【写真を見る】医療詐欺に遭ったジグソウの復讐が始まる!(『ソウX』)
MOVIE WALKER PRESSスタッフが、いま観てほしい映像作品3本を(独断と偏見で)紹介する連載企画「今週の☆☆☆」。今週は、ジグソウの最も個人的な知られざるゲームを描く「ソウ」シリーズ最新作、墓に隠された秘密を巡る韓国のオカルトサスペンス、堂本剛の27年ぶりとなる映画単独主役作の、目が離せない3本。
■肉体損壊のバイオレンスも容赦ない…『ソウX』(公開中)
デスゲーム・スリラーのジャンルをリードしてきた「ソウ」シリーズの第10作が、いよいよ登場!1&2作目の間に起きた出来事を描く本作では、久しぶりに天才殺人鬼ジグソウ(トビン・ベル)が戻ってくる。ご存知の通り、シグソウは後に末期ガンで世を去るが、ここで描かれるのは生前のデスゲーム。がんの完治を謳った詐欺医療集団に、ジグソウが怒りのゲームを仕かける。
命を大切にしない者への警告でもある彼のゲームはさらにショッキングになり、顔、首、脚、頭部などの肉体損壊のバイオレンスも容赦ない。ジグソウこと、ジョン・クレイマーの人間ドラマにも深みがあり、シリーズ最高傑作の呼び声も納得。ただのデスゲームではない。そこには確かに熱が宿る。(映画ライター・有馬楽)

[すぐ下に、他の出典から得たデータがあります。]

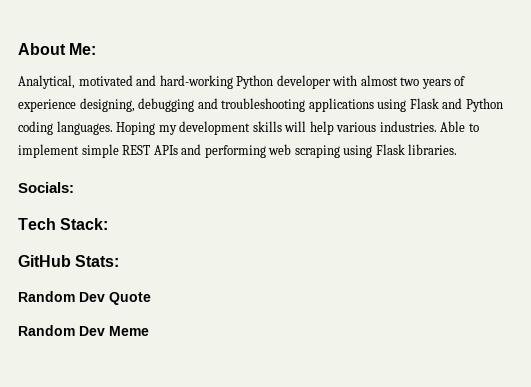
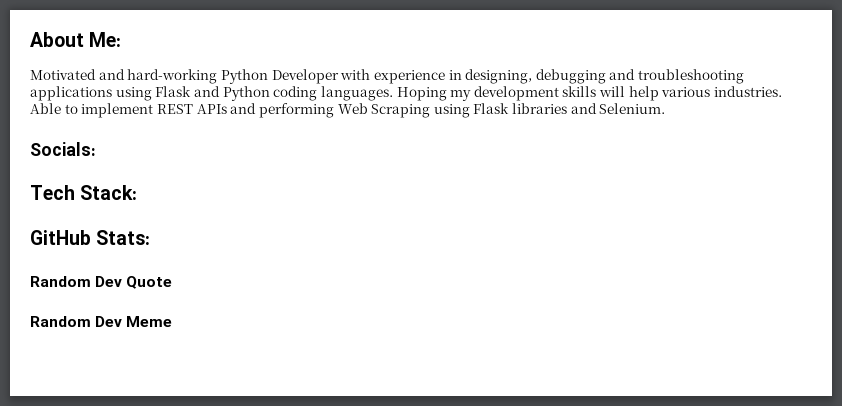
- Analytical, motivated and hard-working Python developer with almost two years of experience designing, debugging and troubleshooting applications using Flask and Python coding languages.
+ Motivated and hard-working Python Developer with experience in designing, debugging and troubleshooting applications using Flask and Python coding languages.
- Able to implement simple REST APIs and performing web scraping using Flask libraries.
+ Able to implement REST APIs and performing Web Scraping using Flask libraries and Selenium.

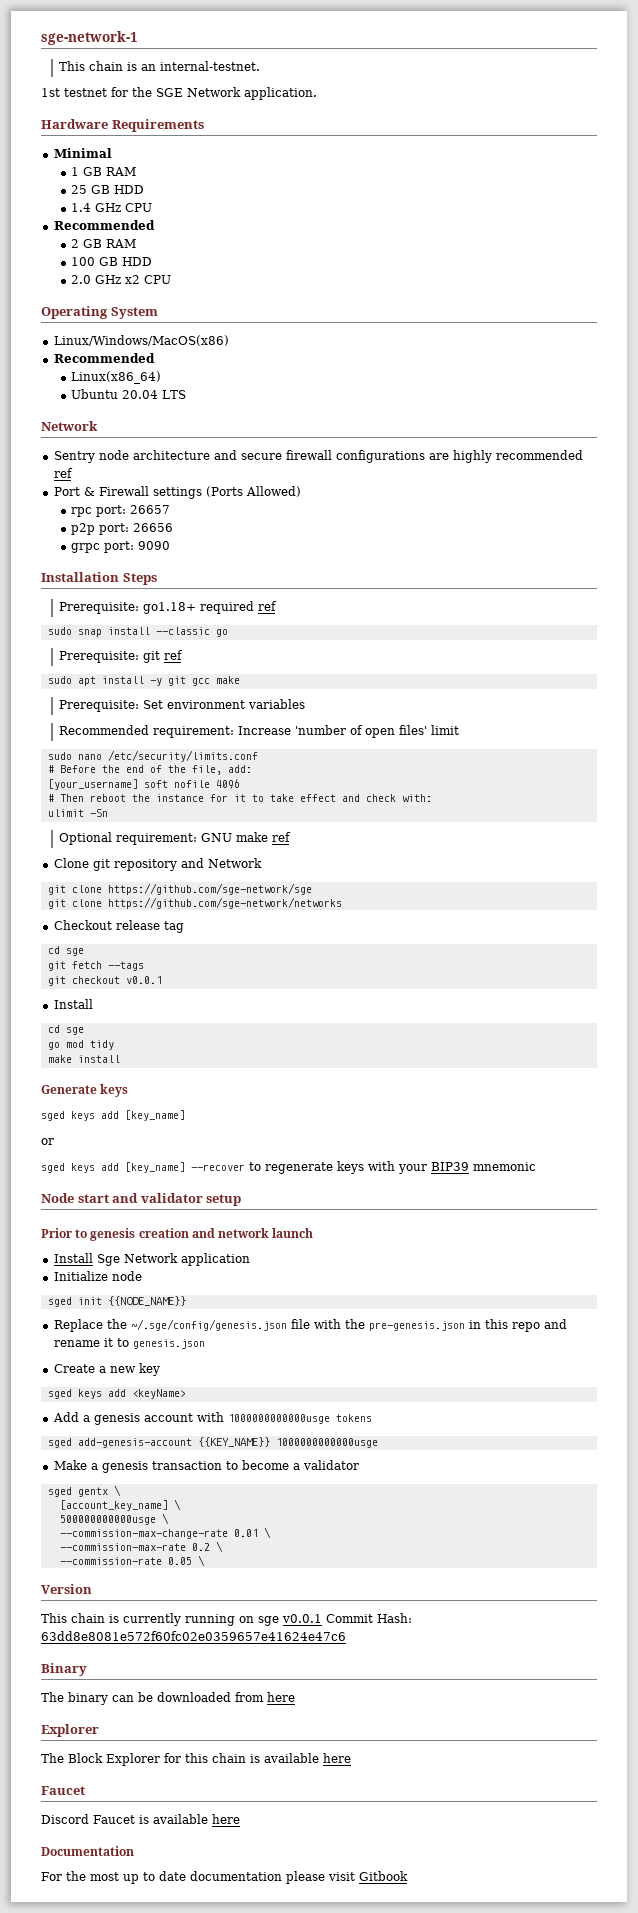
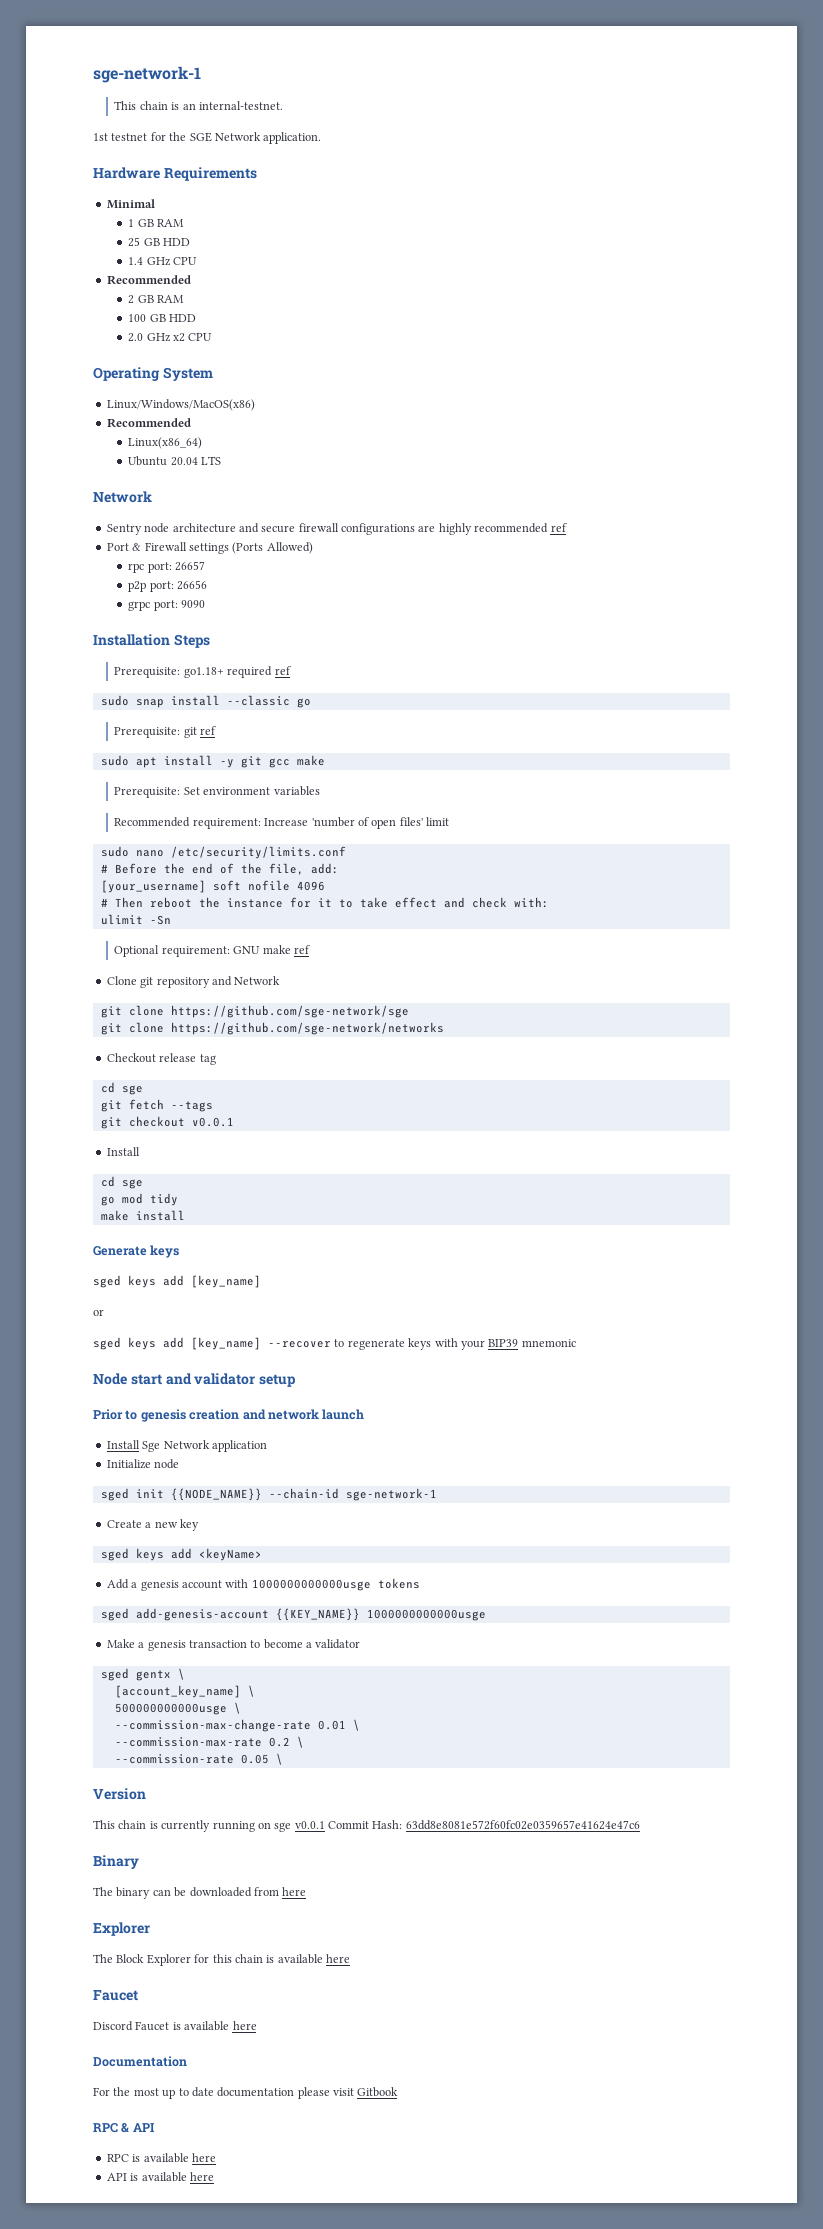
- sged init {{NODE_NAME}}
- Replace the ~/.sge/config/genesis.json file with the pre-genesis.json in this repo and rename it to genesis.json
+ sged init {{NODE_NAME}} --chain-id sge-network-1
+ RPC & API
+ RPC is available here
+ API is available here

■テンポのよい展開で一気に映画の中に観客を引き込む…『破墓/パミョ』(公開中)
ある資産家一家に災いをもたらす先祖の墓を暴いたことから始まるオカルト・ミステリー。高額の報酬にひかれて墓じまいを請け負い、不穏な気配が漂う山中の墓に集まった若き巫堂(シャーマン)たちと墓の場所を見定める風水師、葬儀社の男という4人が、自分たちも予想し得なかった事態へと巻き込まれていく。
監督は悪魔払いに挑む神父たちの姿を描いたデビュー作『プリースト悪魔を葬る者』(16)で大成功を収め、続く『サバハ』(19)で新興宗教を取り上げたチャン・ジェヒョン。冒頭からテンポのよい展開で一気に映画の中に観客を引き込む。墓に隠された謎に驚かされるだけでなく、命がけのミッションの中で年齢も思惑も違う4人が1つのチームになっていく過程が意外な爽快感をもたらす。(映画ライター・佐藤結)
■堂本剛のような天才肌の人物を主人公に据えないと説得力がない…『まる』(公開中)
約2年前から出演オファーされていたという堂本剛、27年ぶりの単独主演映画。確かにこの企画は堂本剛のような天才肌の人物を主人公に据えないと説得力がない。世の中で起きていることに無頓着そうな、彼の淡々とした語り口をはじめとした独特な佇まいがこの不思議なドラマをより一層、味わい深いものにしている。才能がありながら、人気現代美術家のアシスタントに甘んじていた沢田(堂本)は利用された挙句、解雇されてしまう。生活費欲しさに描いた◯がSNSで拡散され、大騒動に。
情念まみれの周囲(吉田鋼太郎扮する胡散臭いアーティストや綾野剛扮する売れない漫画家の隣人など)とは対照的にひたすら好きな絵を描いてきた、現代の風流人のような沢田。それでもお金や名誉といった大きな波には抗いきれない。何気ない一枚が破格で取引されるアート界。かといって、欲を出して模倣しても同じものが生みだせるわけではない芸術という奥深い世界。荻上直子監督ならではのポップな世界で、豪華キャストたちが繰り広げるコッテリした人間模様。『かもめ食堂』(06)以来の荻上作品となる、性も年齢もなにもかも超越した片桐はいりの存在感が秀逸。(映画ライター・高山亜紀)
映画を観たいけれど、どの作品を選べばいいかわからない…という人は、ぜひこのレビューを参考にお気に入りの1本を見つけてみて。